The first thing we need to do is to load the package that we installed.
Run the code by clicking the green arrow on the right.
```{r}
library(educationdata)
library(dplyr)
library(ggplot2)
```
Next we want to use the get_education_data() function to get the data that the Urban
Institute wants to share with us.
Type ?get_education_data to see the documentation for this function.
Notice that it gives this information.
```
get_education_data(level = NULL, source = NULL, topic = NULL, by = NULL,
filters = NULL, add_labels = FALSE, csv = FALSE)
```
In R a function is essentially an R program that takes a set of inputs and then returns
some kind of result. In the code chunk below you will see a set of functions.
If you run the functions you will get a result.
```{r}
sum(5, 12, 18)
sqrt(36)
mean(15, 32, 11, 17)
```
We can also store the results of a function in an object and then be able to use the
object later. <- is the assignment operator in R. Run this code chunk.
```{r}
my_sum <- sum(5, 12, 18)
my_sqrt <- sqrt(36)
my_mean <- mean(15, 32, 11, 17)
```
Now run this code chunk.
```{r}
my_sum
my_sqrt
my_mean
```
Let's try the example from the github page for the educationdata package.
This is requesting data from the common core directory about enrollment separated by
race and sex, for the year 2008, grades 9-12
```{r}
ccd <- get_education_data(level = 'school-districts', source = 'ccd',
topic = 'directory',
filters = list(year = 2015))
```
Notice that the data loads in pages. That is so that the movement of so much data is
less likely to fail and if there is a problem it can pick up at a given page number.
Now lets look at the names of the variables in the ccd data set using
the names function.
```{r}
names(ccd)
```
To get the student-teacher ratio for a district we would need to have
the number of students and the number of teachers.
For students we will use enrollment.
For teachers we will use teachers_total_fte. (fte is education language for full
time equivalent, so two half time teachers is equivalent to one full time teacher.)

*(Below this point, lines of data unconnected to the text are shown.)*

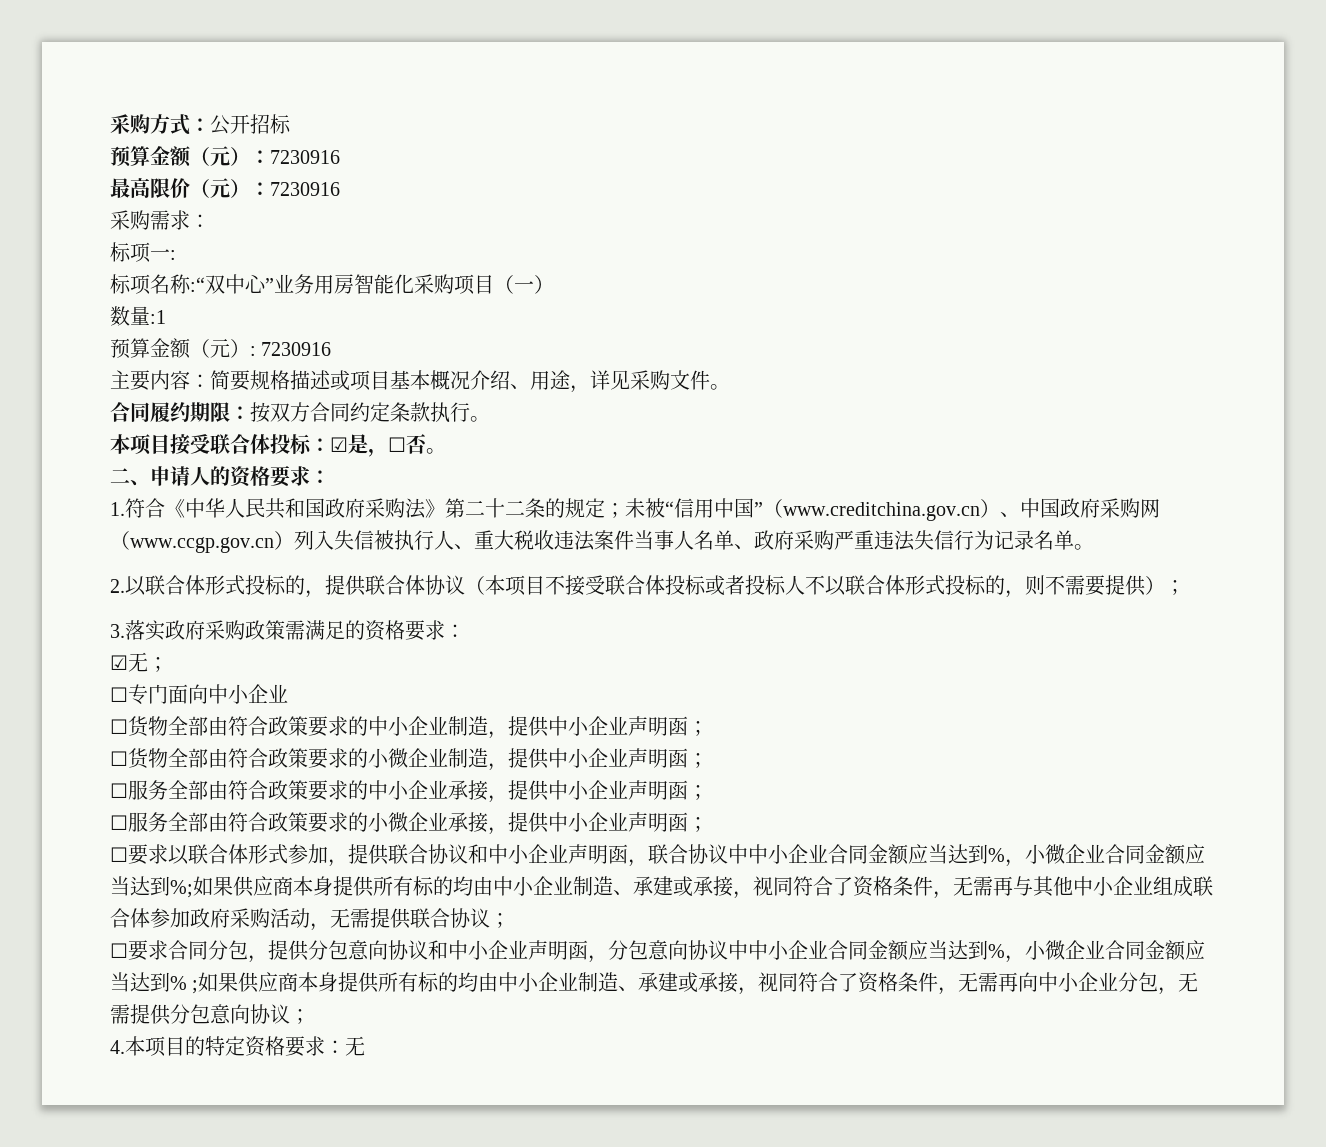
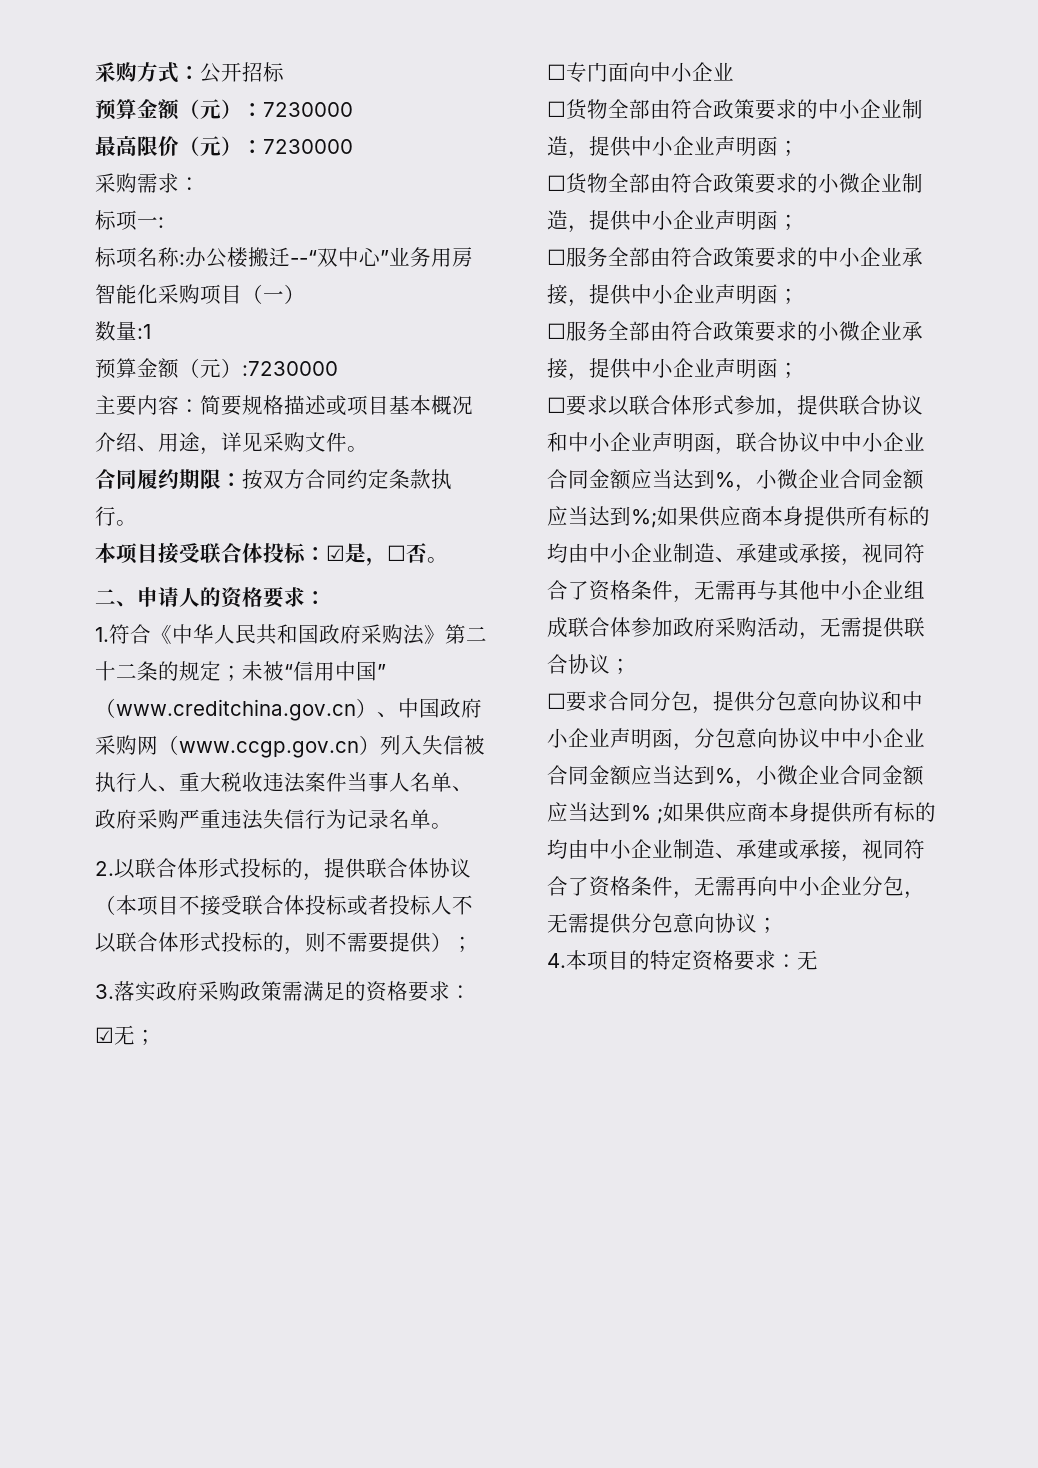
  采购方式：公开招标
- 预算金额（元）：7230916
+ 预算金额（元）：7230000
- 最高限价（元）：7230916
+ 最高限价（元）：7230000
- 标项名称:“双中心”业务用房智能化采购项目（一）
+ 标项名称:办公楼搬迁--“双中心”业务用房智能化采购项目（一）
  数量:1
- 预算金额（元）: 7230916
+ 预算金额（元）:7230000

Before we calculate our ratio we need to check the quality of the data.
One way to do that is with the summary) function. In R you refer to specific columns
in a data frame with the $ notation: dataframe_name$column_name.
Our data frame is called ccd and our two columns are teachers_total_fte and enrollment.
The code for enrollment is shown. Add the code for the other variable.
```{r}
summary(ccd$enrollment)
```
What problem do you spot?
Some of our data do not seem to be valid. You can't have negative students or teachers.
We need to change those to NA, which is what R uses to indicate missing values.
We will use some R code to take any school with a negetive number for total
teachers and set it to NA.
Do the same for enrollment.
Notice the use of the assignment operator.
```{r}
ccd$teachers_total_fte[ccd$teachers_total_fte < 1] <- NA
summary(ccd$teachers_total_fte)
```
The documentation for the CCD data indicates that only units that have
agency_type of 1 or 2 are "regulat public schools." Let's filter
the data set so that we only includ those.
```{r}
ccd <- filter(ccd, agency_type == 1 | agency_type == 2)
```
THe | symbol in the code above means "or".
Now we will add a new variable to the data frame by dividing the enrollment column
by the teachers_total_fte column. Let's call it student_teacher_ratio.
```{r}
ccd$student_teacher_ratio <- ccd$enrollment/ccd$teachers_total_fte
summary(ccd$student_teacher_ratio)
```
Some of the extreme numbers will be worth exploring further. They could
also represent problematic data.
This time let's get the SAIPE data. Get the data from level: "school-districts",
source: "saipe" and year 2016.
```{r}
saipe <- get_education_data(level = 'school-districts', source = 'saipe', filter = list(year = 2016))
names(saipe)
```
There are several variables in the SAIPE data. The one we are interested in is called
`est_population_5_17_poverty_pct`. The challeng is that we need to get the
saipe data and the ccd data into one data set so that we can look at the relationship
between the student teacher ratio and the poverty rate.
How can we do that? Fortunately the two data sets have some variables in common.
Specifically the leaid variable is in both data sets and is different for each of the
rows. We can test that. The statement below asks whether the number of unique values
of leadid in the ccd data is the same as the number of rows.
Do the same thing about the saipe data.
```{r}
length(unique(ccd$leaid)) == nrow(ccd)
```
If both statements are true leaid is a unique key for each row and
we can use it to match rows in the two data sets without any
complications.
When we have a key that is unique in both data sets,
an inner join gives us a data set with only those rows which are in both
of the data sets being joined.
```{r}
combined <- dplyr::inner_join(ccd, saipe, by = "leaid")
```
Now we have one data set with all of the variables.
How many rows of data are in the three data sets (ccd, saipe,
combined)? Use the first line as a model.
```{r}
nrow(combined)
```
Why does combined have the smallest number?